Conservative Party members broadly support net-zero and want next PM to focus on insulation and renewables, surveys find
Keeping strong commitments around the net-zero transition, backed up with more clarity on plans for energy efficiency and clean energy generation, will be key for the Conservative Party to win the next general election, major public surveys have revealed.
The first of these surveys was conducted by consultancy Public First and think-tank Onward, polling more than 6,500 adults based in the UK earlier this month. Those polled were either Conservative voters or those classed as ‘undecided’ voters.
The results have been published today (29 July), revealing that, despite the culture war around the cost of the low-carbon transition within the Conservative Party and the general perception that neither Rishi Sunak or Liz Truss see climate action as a priority area for Party members in 2022, net-zero could be a make-or-break voting issue.
A quarter of the Conservative voters to have responded to the survey said they would not vote for the Party if it removed the UK’s flagship legal commitment to reach net-zero emissions by 2050. Some of the leadership candidates originally stated plans to make this change, including Kemi Badenoch and Suella Braverman. Truss and Sunak have now both stated that they would keep the long-term commitment in place, but opinions differ on whether they would close the ambition and action gap.
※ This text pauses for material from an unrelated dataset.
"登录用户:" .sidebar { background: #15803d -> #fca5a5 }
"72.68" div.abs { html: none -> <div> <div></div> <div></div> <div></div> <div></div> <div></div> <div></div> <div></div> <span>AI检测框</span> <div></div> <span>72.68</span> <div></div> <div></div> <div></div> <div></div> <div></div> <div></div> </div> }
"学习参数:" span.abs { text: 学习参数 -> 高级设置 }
Among those classed as ‘undecided’ voters who would consider ticking the Tory box at the next general election, 51% said they would be more likely to vote for the Party if the new leader kept the existing focus on net-zero. In contrast, just 26% said a rollback of net-zero ambitions would make them more likely to vote Conservative.
Interestingly, the results showed that the highest support for net-zero in seats held by Tory MPs is present in areas where these MPs have smaller majorities. Among the top tenth of Conservative seats for net zero support, the average majority was 13%. Across all seats, Tory MPs have an average majority of 31%.
In short, Onward believes that the Party is underestimating the importance that its members – and those who may consider membership – place on the low-carbon transition and climate action. This could impact its success at the next general election.
A low-carbon response to the energy price crisis
Another poll, carried out by YouGov on behalf of the Energy and Climate Intelligence Unit (ECIU), had its results published on Thursday (28 July). It sought to measure support among Conservative Party members for low-carbon responses to the energy price crisis.
Of the 829 people polled, 85% said they would support more Government interventions to help homeowners and landlords improve the energy efficiency of their properties. Home energy efficiency is one of the areas in which the UK Government’s own climate advisors have recorded the lowest levels of positive policy impact to date.
Sunak stated in the BBC’s TV debate on Monday night that he would provide more financial support for home energy efficiency. He provided little detail as to how. Moreover, Truss pointed out that it was under his tenure as Chancellor that the £1bn Green Homes Grant failed with less than 10% of its budget allocated. Government sources have said that the scheme was hastily designed, leaving little time for industry consultation. The result was a lack of skilled tradespeople to carry out the valid improvement works. Overall, the Conservative Government has a poor track record with delivering lasting and large-scale schemes in this space, and the Energy Security Strategy and subsequent Bill introduced this year have been described as further missed opportunities.
Additionally, 85% of those polled also backed stronger environmental standards for new homes, indicating that the Party’s decision to push the new Future Homes Standard date back from 2023 to 2025 may have been unpopular with its members.
Conservative MP Chris Skidmore, who is supporting the ECIU’s work, said: “The insulation industry is ready to step up. Politicians need to do their bit now…. “The £17bn package to help bill payers this year is much needed but as has been pointed out, what do we do next year when gas will still be expensive?
“Insulation is the only practical way forwards and we need to get on with it.”
On energy generation, 71% of those polled wanted to see more Tory support for wind energy – both onshore and offshore. Similarly, 73% wanted more support for solar energy.
The Energy Security Strategy replicated the Conservatives’ continued prioritization of offshore wind over onshore and solar, on the grounds that onshore arrays can be larger and may cause less disruption in terms of land use and impacts on local homes. It increased the UK’s 2030 offshore wind capacity target from 40GW to 50GW but contained no new targets for scaling onshore wind or solar. The Strategy also assumed that Party members would be in favour of expanding nuclear and extending North Sea oil and gas production.